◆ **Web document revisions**
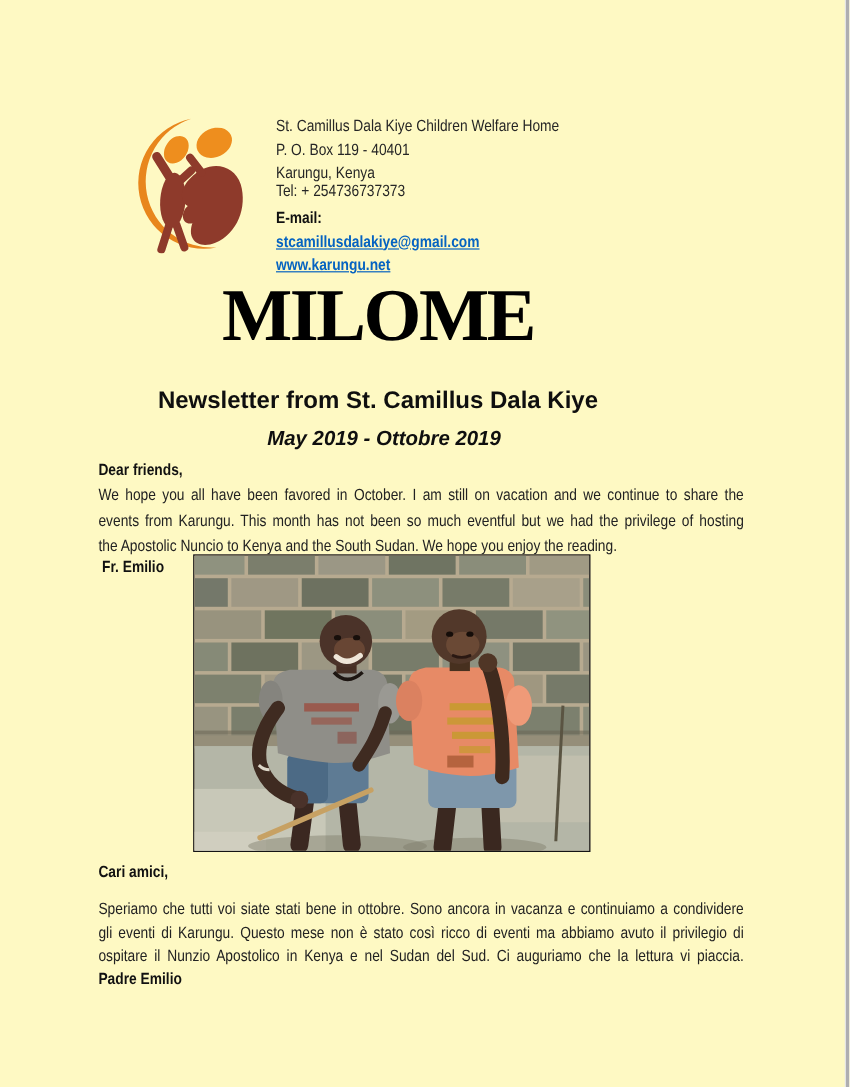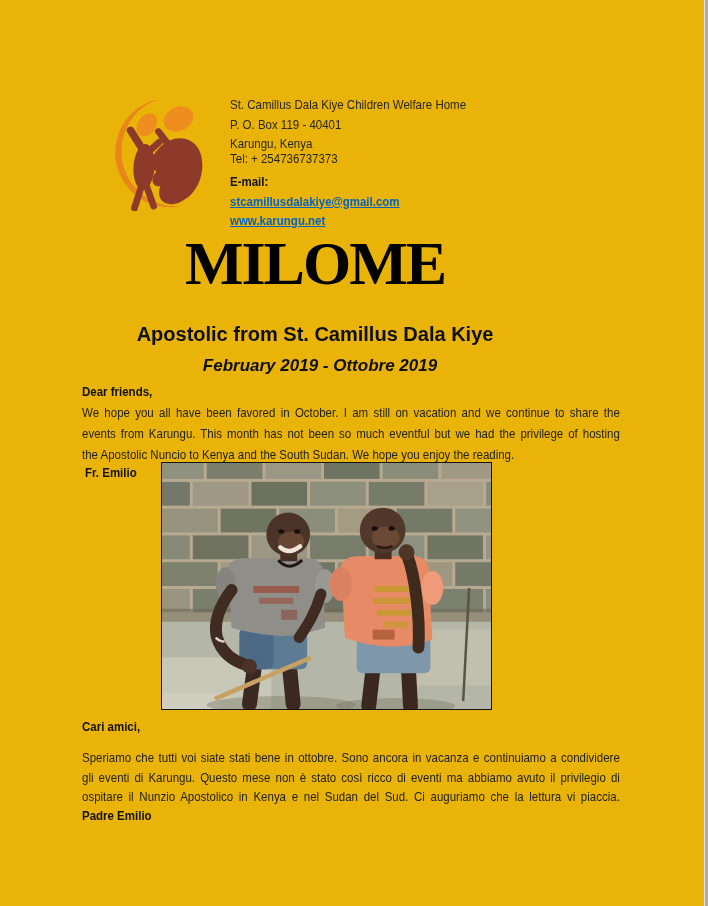--- a/index.html
+++ b/index.html
@@ -1,17 +1,17 @@
 <!DOCTYPE html>
 <html><head>
 <meta charset="utf-8">
 <style>
   html,body { margin:0; padding:0; background:#ffffff; }
   .page {
-    position:relative; width:708px; height:906px; background:#eab308;
+    position:relative; width:708px; height:906px; background:#fef9c3;
     font-family:"Liberation Sans", sans-serif; color:#1d1d1d; overflow:hidden;
   }
   
   .edge-core { position:absolute; top:0; right:0; width:3px; height:906px; background:#aeaeb0; }
   .edge-hl   { position:absolute; top:0; right:3px; width:1px; height:906px; background:#e3e3e5; }
 
   
   .logo { position:absolute; left:99px; top:96px; width:115px; height:115px; }
   .contact {
     position:absolute; left:230px; top:95px;
@@ -92,22 +92,22 @@
     <span class="line">St. Camillus Dala Kiye Children Welfare Home</span>
     <span class="line">P. O. Box 119 - 40401</span>
     <span class="line">Karungu, Kenya</span>
     <span class="line phone">Tel: + 254736737373</span>
     <span class="line email-label">E-mail:</span>
     <a>stcamillusdalakiye@gmail.com</a>
     <a>www.karungu.net</a>
   </div>
 
   <div class="title">MILOME</div>
-  <div class="subtitle">Apostolic from St. Camillus Dala Kiye</div>
-  <div class="dateline">February 2019 - Ottobre 2019</div>
+  <div class="subtitle">Newsletter from St. Camillus Dala Kiye</div>
+  <div class="dateline">May 2019 - Ottobre 2019</div>
 
   <div id="dear" class="bodytext salut">Dear friends,</div>
   <div id="para-en" class="bodytext para">
     <span class="jline">We hope you all have been favored in October. I am still on vacation and we continue to share the</span>
     <span class="jline">events from Karungu. This month has not been so much eventful but we had the privilege of hosting</span>
     <span class="lline">the Apostolic Nuncio to Kenya and the South Sudan. We hope you enjoy the reading.</span>
   </div>
   <div id="fr-sig" class="bodytext sig">Fr. Emilio</div>
 
   <div class="photo" role="img" aria-label="Two boys sitting on the ground in front of a stone block wall, one in a gray t-shirt holding a stick, one in an orange t-shirt">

◆ **Assignment**
Without the pictures, give back every record precisely as shown.

◆ **Written solution**
--- a/index.html
+++ b/index.html
@@ -1,17 +1,17 @@
 <!DOCTYPE html>
 <html><head>
 <meta charset="utf-8">
 <style>
   html,body { margin:0; padding:0; background:#ffffff; }
   .page {
-    position:relative; width:708px; height:906px; background:#eab308;
+    position:relative; width:708px; height:906px; background:#fef9c3;
     font-family:"Liberation Sans", sans-serif; color:#1d1d1d; overflow:hidden;
   }
   
   .edge-core { position:absolute; top:0; right:0; width:3px; height:906px; background:#aeaeb0; }
   .edge-hl   { position:absolute; top:0; right:3px; width:1px; height:906px; background:#e3e3e5; }
 
   
   .logo { position:absolute; left:99px; top:96px; width:115px; height:115px; }
   .contact {
     position:absolute; left:230px; top:95px;
@@ -92,22 +92,22 @@
     <span class="line">St. Camillus Dala Kiye Children Welfare Home</span>
     <span class="line">P. O. Box 119 - 40401</span>
     <span class="line">Karungu, Kenya</span>
     <span class="line phone">Tel: + 254736737373</span>
     <span class="line email-label">E-mail:</span>
     <a>stcamillusdalakiye@gmail.com</a>
     <a>www.karungu.net</a>
   </div>
 
   <div class="title">MILOME</div>
-  <div class="subtitle">Apostolic from St. Camillus Dala Kiye</div>
-  <div class="dateline">February 2019 - Ottobre 2019</div>
+  <div class="subtitle">Newsletter from St. Camillus Dala Kiye</div>
+  <div class="dateline">May 2019 - Ottobre 2019</div>
 
   <div id="dear" class="bodytext salut">Dear friends,</div>
   <div id="para-en" class="bodytext para">
     <span class="jline">We hope you all have been favored in October. I am still on vacation and we continue to share the</span>
     <span class="jline">events from Karungu. This month has not been so much eventful but we had the privilege of hosting</span>
     <span class="lline">the Apostolic Nuncio to Kenya and the South Sudan. We hope you enjoy the reading.</span>
   </div>
   <div id="fr-sig" class="bodytext sig">Fr. Emilio</div>
 
   <div class="photo" role="img" aria-label="Two boys sitting on the ground in front of a stone block wall, one in a gray t-shirt holding a stick, one in an orange t-shirt">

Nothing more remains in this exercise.